Y, en cuanto a las sentencias in voce, merecen el mismo reproche que en el ámbito civil. El justiciable tiene derecho a conocer las razones por las que se le estima o desestima la demanda, es decir, una sentencia motivada en papel, máxime en temas tan farragosos como el administrativo en el que todavía es mucho más difícil entender el lenguaje jurídico. Y más si hablamos de procedimientos en los que no cabe recurso.

Creo que es un procedimiento tan exprés que no quedan resueltas cuestiones trascendentales como la posibilidad de ver que el expediente remitido está completo, cual es la contestación de la otra parte, la posibilidad de conclusiones…

8ª.- Ampliar el recurso especial en materia de contratación pública para que por esa vía se resuelvan las cuestiones derivadas de la crisis COVID-19 en materia reclamaciones por incidencias en la ejecución de los contratos públicos.

Para ello lo que se plantea ahora no es modificar el articulado de la ley, sino añadir una nueva disposición adicional 56ª a la Ley 9/2017, de 8 de noviembre, de Contratos del Sector Público.

«Serán objeto del recurso especial regulado en los arts. 44 y siguientes de la presente Ley las resoluciones sobre solicitudes o reclamaciones relacionadas con las medidas derivadas del estado de alarma por la pandemia del COVID-19 que hayan alterado la ejecución de contratos públicos celebrados por Administraciones públicas o las restantes entidades que ostenten la condición de poderes adjudicadores, con las siguientes especialidades:

  1. El recurso procederá, cualquiera que sea el importe del contrato o de la solicitud o reclamación, contra resoluciones sobre solicitud de suspensión, prórroga o ampliación del plazo contractual, reclamación de indemnizaciones, reequilibrio económico o cualesquiera otras cuestiones relativas a la ejecución del contrato que se susciten con ocasión de las medidas derivadas del estado de alarma por la pandemia del COVID-19 o de las situaciones de hecho causadas por ésta.
  2.  El recurso tendrá carácter preceptivo y preclusivo.
  3.  El plazo para la interposición del recurso será de un mes desde la notificación de la actuación impugnada.
  4.  La resolución que se adopte será ejecutiva y ejecutoria en sus propios términos desde su notificación a los interesados.
  5.  La competencia para conocer del eventual recurso contencioso-administrativo posterior corresponderá al Juez o Tribunal que sería competente en atención a la Administración y órgano autor del acto inicialmente impugnado y, en su defecto, a los Juzgados de lo Contencioso-administrativo»
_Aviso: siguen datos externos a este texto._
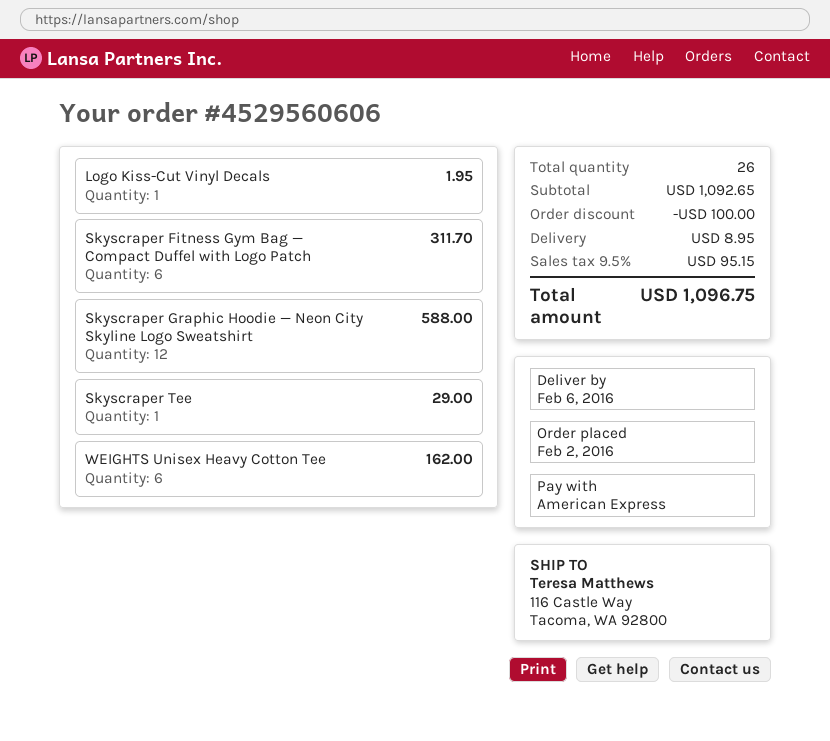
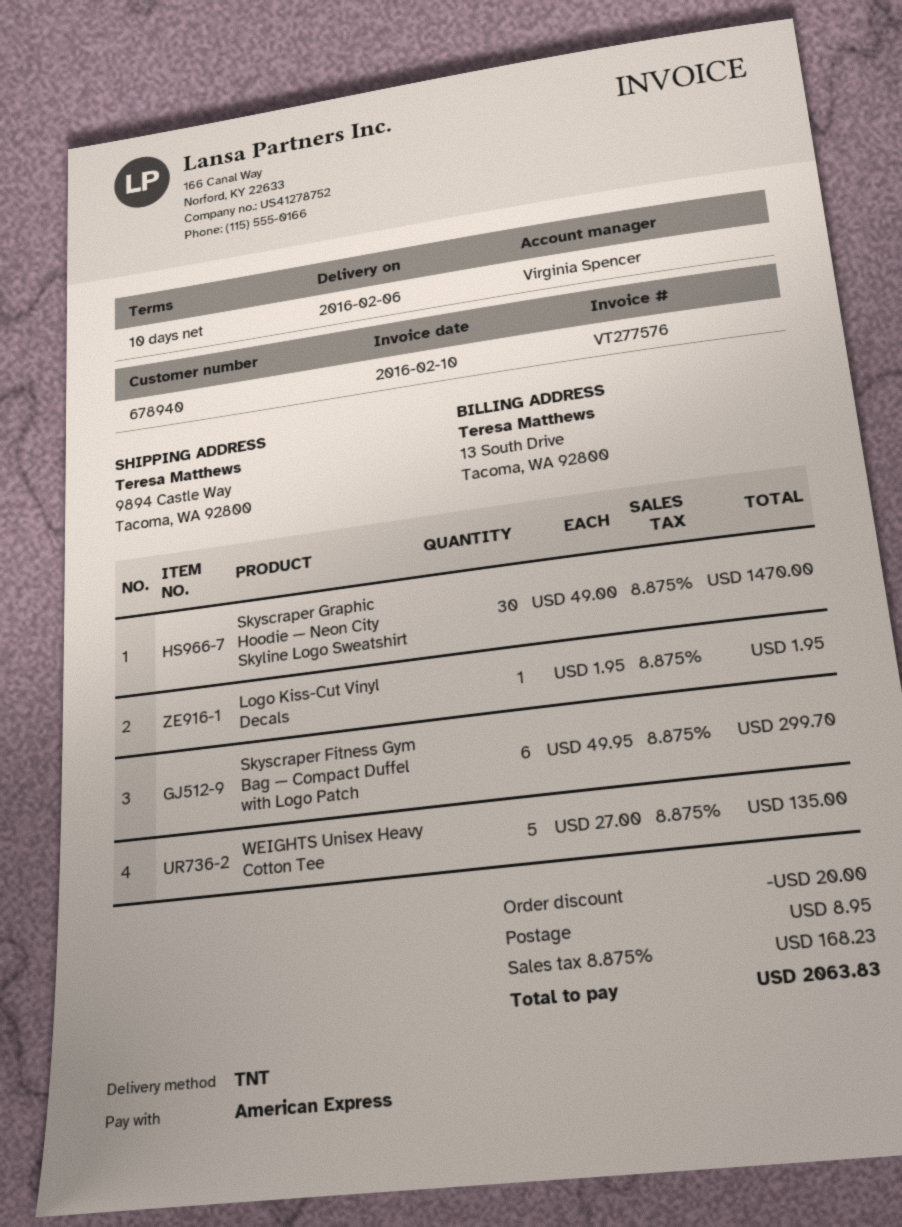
ship to: 116 Castle Way, Tacoma, WA 92800 -> 9894 Castle Way, Tacoma, WA 92800
Skyscraper Fitness Gym Bag — Compact Duffel with Logo Patch: 6 for 311.70 -> 6 for 299.70
Skyscraper Graphic Hoodie — Neon City Skyline Logo Sweatshirt: 12 for 588.00 -> 30 for 1470.00
Skyscraper Tee: 1 for 29.00 -> none
WEIGHTS Unisex Heavy Cotton Tee: 6 for 162.00 -> 5 for 135.00
discount: 100.00 -> 20.00
tax: 9.5% = 95.15 -> 8.875% = 168.23
total: 1096.75 -> 2063.83

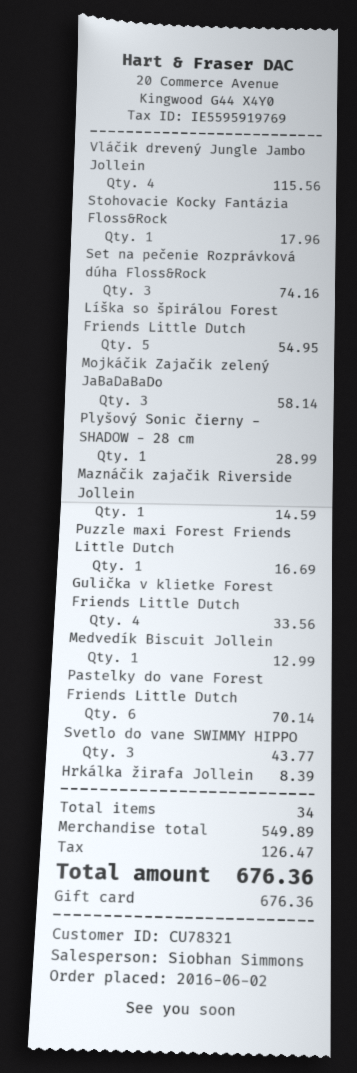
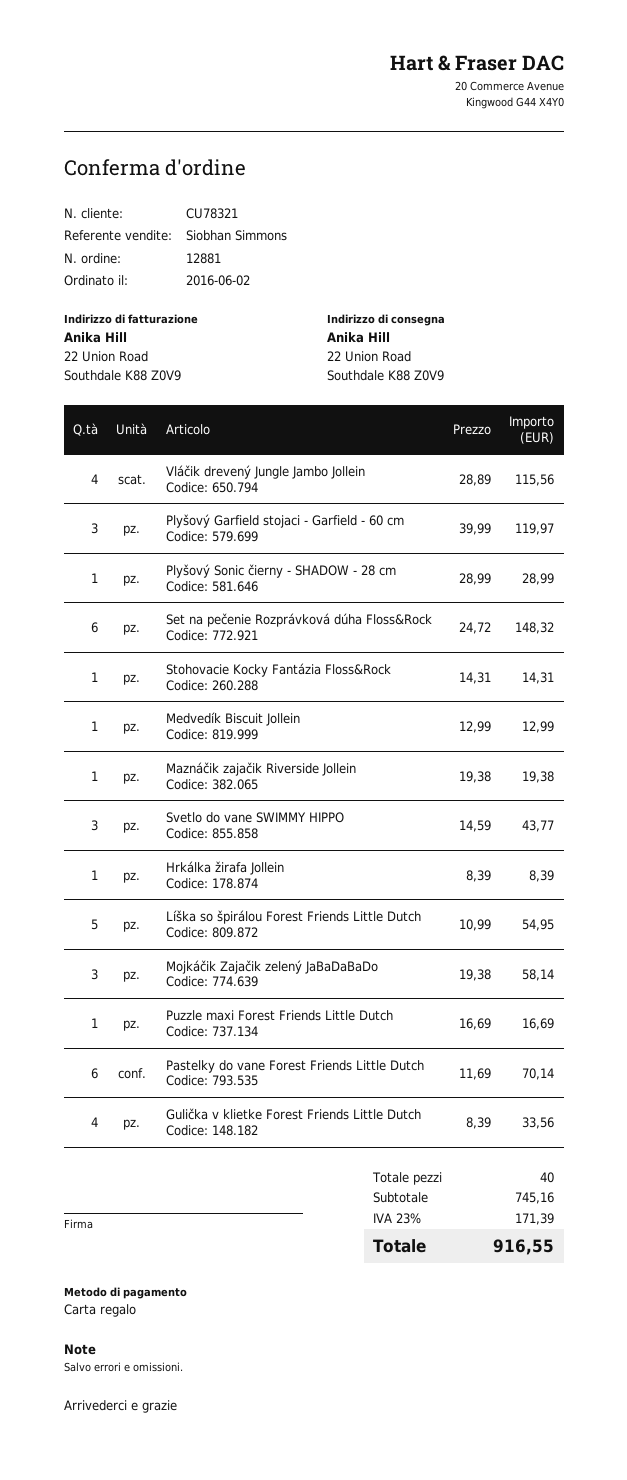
Stohovacie Kocky Fantázia Floss&Rock: 1 for 17.96 -> 1 for 14.31
Set na pečenie Rozprávková dúha Floss&Rock: 3 for 74.16 -> 6 for 148.32
Maznáčik zajačik Riverside Jollein: 1 for 14.59 -> 1 for 19.38
Plyšový Garfield stojaci - Garfield - 60 cm: none -> 3 for 119.97
total quantity: 34 -> 40
subtotal: 549.89 -> 745.16
tax: 126.47 -> 171.39
total: 676.36 -> 916.55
Las alegaciones formuladas por el CGAE a la propuesta inicialmente formulada era que no se modificara, como se pretendía, la Ley de Contratos y se añadiera una Disposición Especial concreta y específica.

Parece ser que en este caso se ha atendido la propuesta en cuanto a la forma, pero en cuanto al contenido, hay una modificación sustancial que entiendo más gravosa para el justiciable pues un recurso potestativo (podrá) se convierte en preceptivo y preclusivo, con la demora que ello puede suponer en el acceso a la vía judicial, máxime cuando no se fija un plazo concreto para su resolución lo relativamente breve como para que, como parece pretenderse en el resto de las medidas, las consecuencias del Covid-19 tengan una solución preferente.